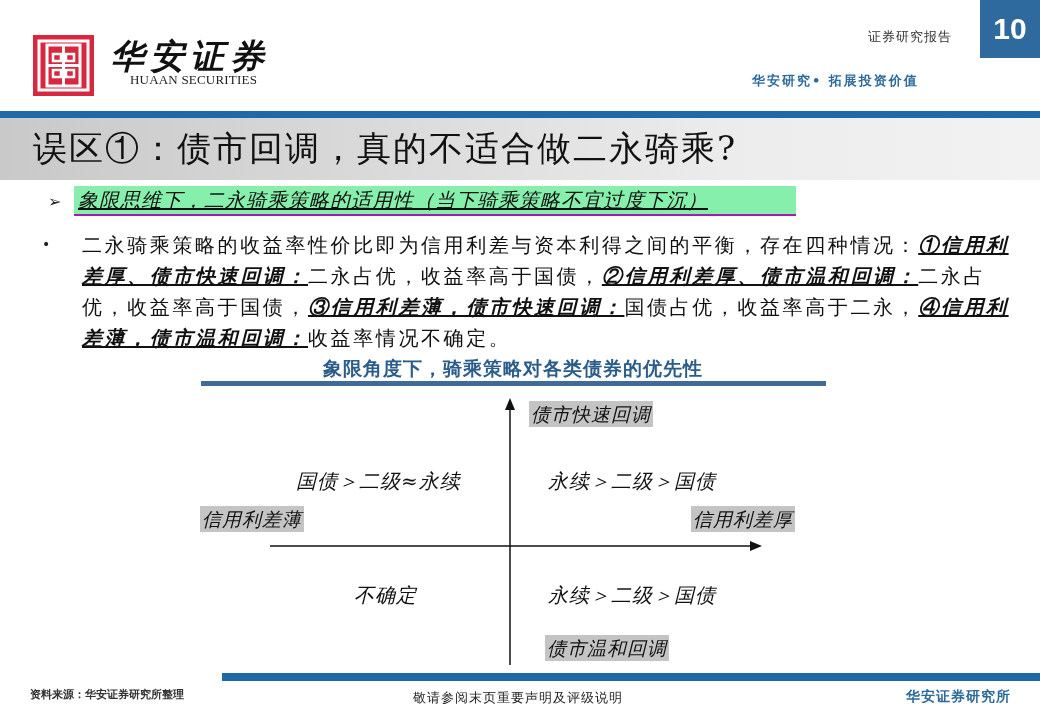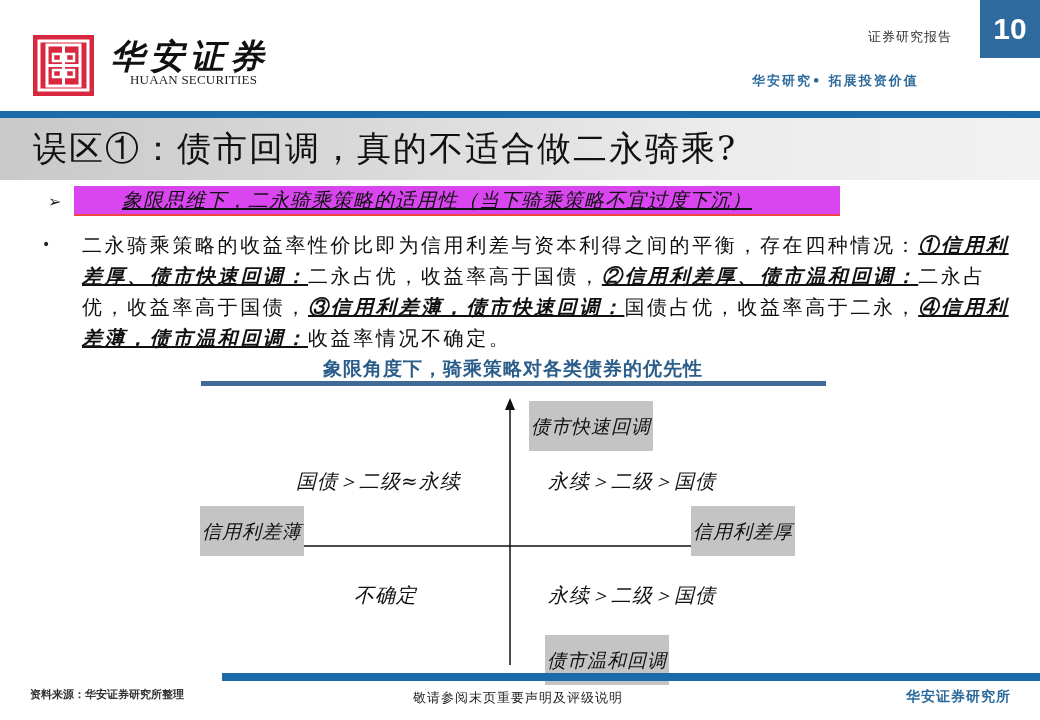"象限思维下，二永骑乘策略的适用性（当下骑乘策略不宜过度下沉）" .sub-head { background: #d946ef -> #86efac; border-bottom: 2px solid #ef4444 -> 2px solid #a21caf; padding-left: 44px -> none }
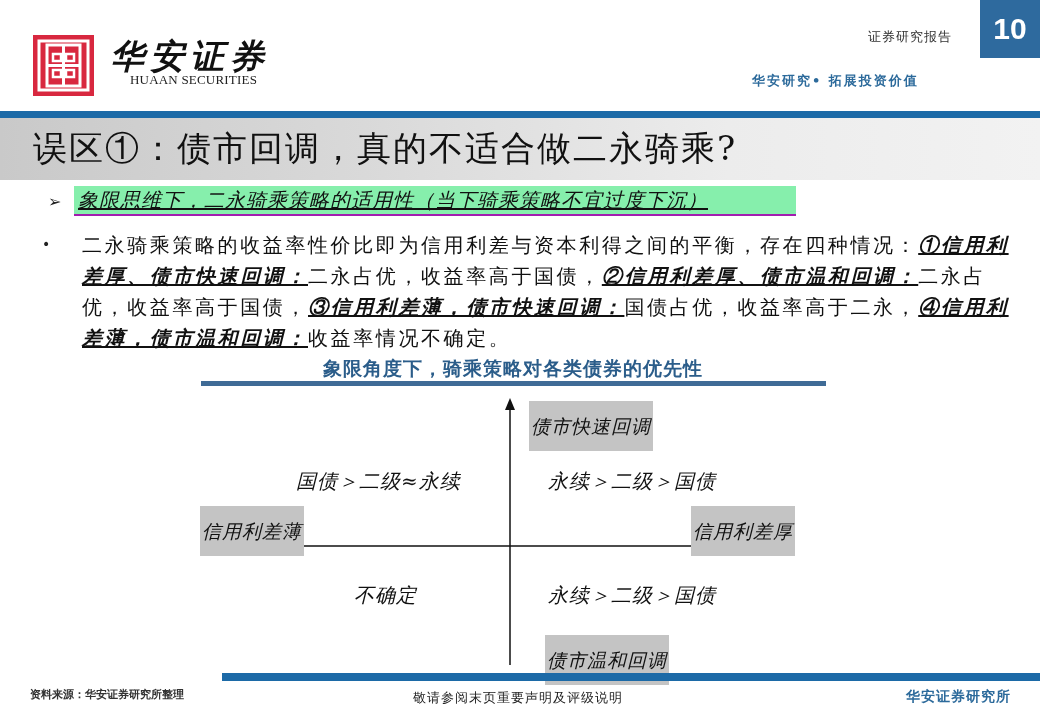"债市快速回调" .axis-label { padding: 12px 2px -> 0 2px }
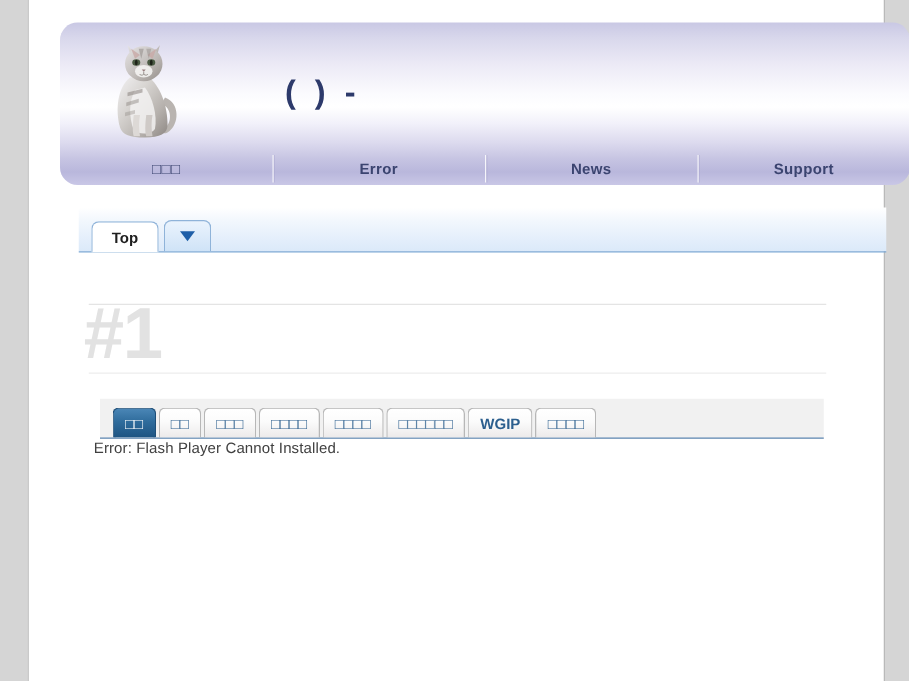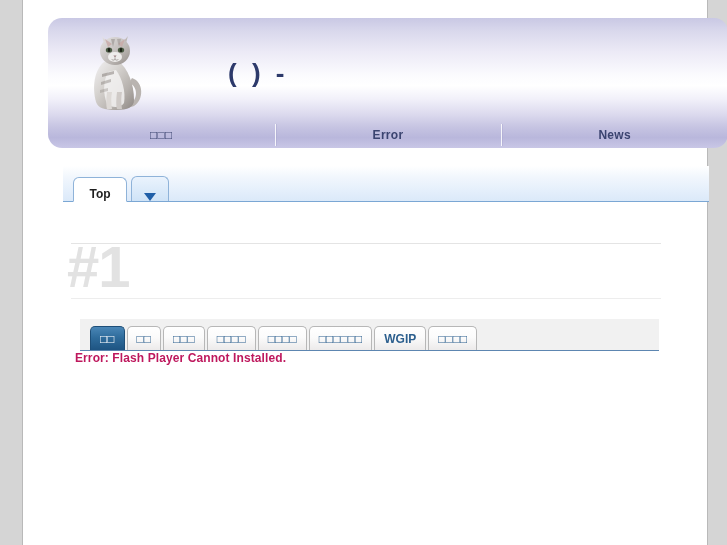"Support" div.nav-item { html: none -> <div> <span>Support</span> </div> }
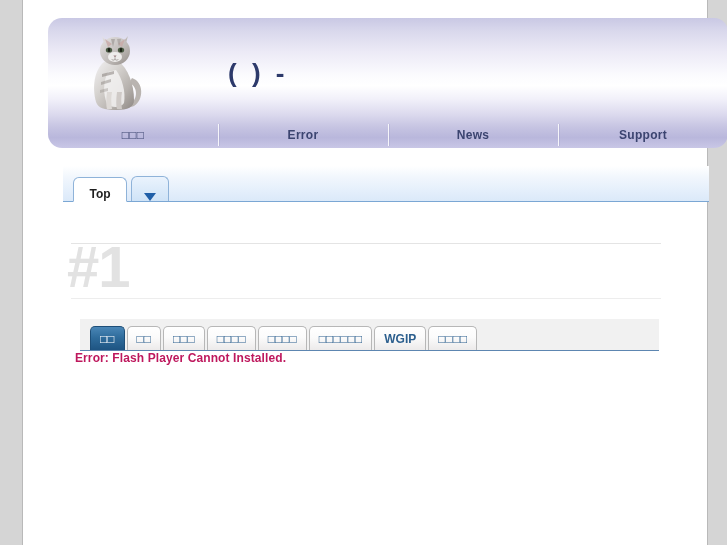"Top" .subtab { align-items: flex-end -> center }
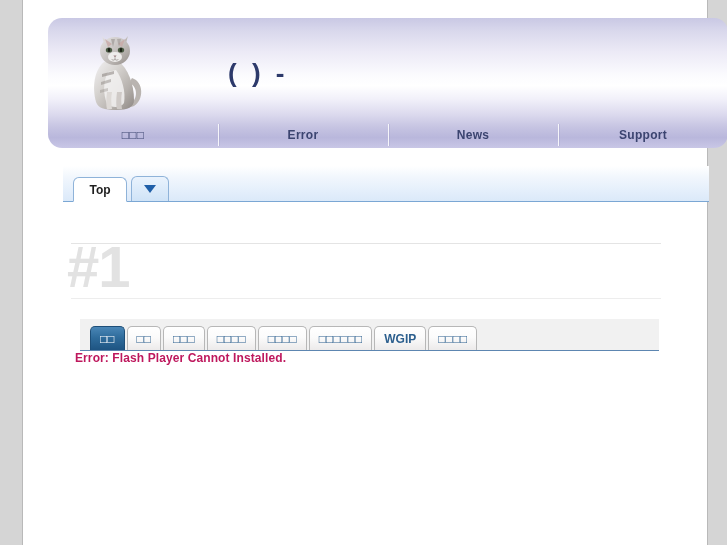"Error: Flash Player Cannot Installed." #flash-error { color: #be185d -> #404040; font-weight: bold -> normal }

####

■ **Problem to work on**
From the line that contains "padding: 12px 2px" through the last line of the listing, copy each line exactly; both end lines stay in, and pictures stay out.

■ **Written solution**
"债市快速回调" .axis-label { padding: 12px 2px -> 0 2px }
"Support" div.nav-item { html: none -> <div> <span>Support</span> </div> }
"Top" .subtab { align-items: flex-end -> center }
"Error: Flash Player Cannot Installed." #flash-error { color: #be185d -> #404040; font-weight: bold -> normal }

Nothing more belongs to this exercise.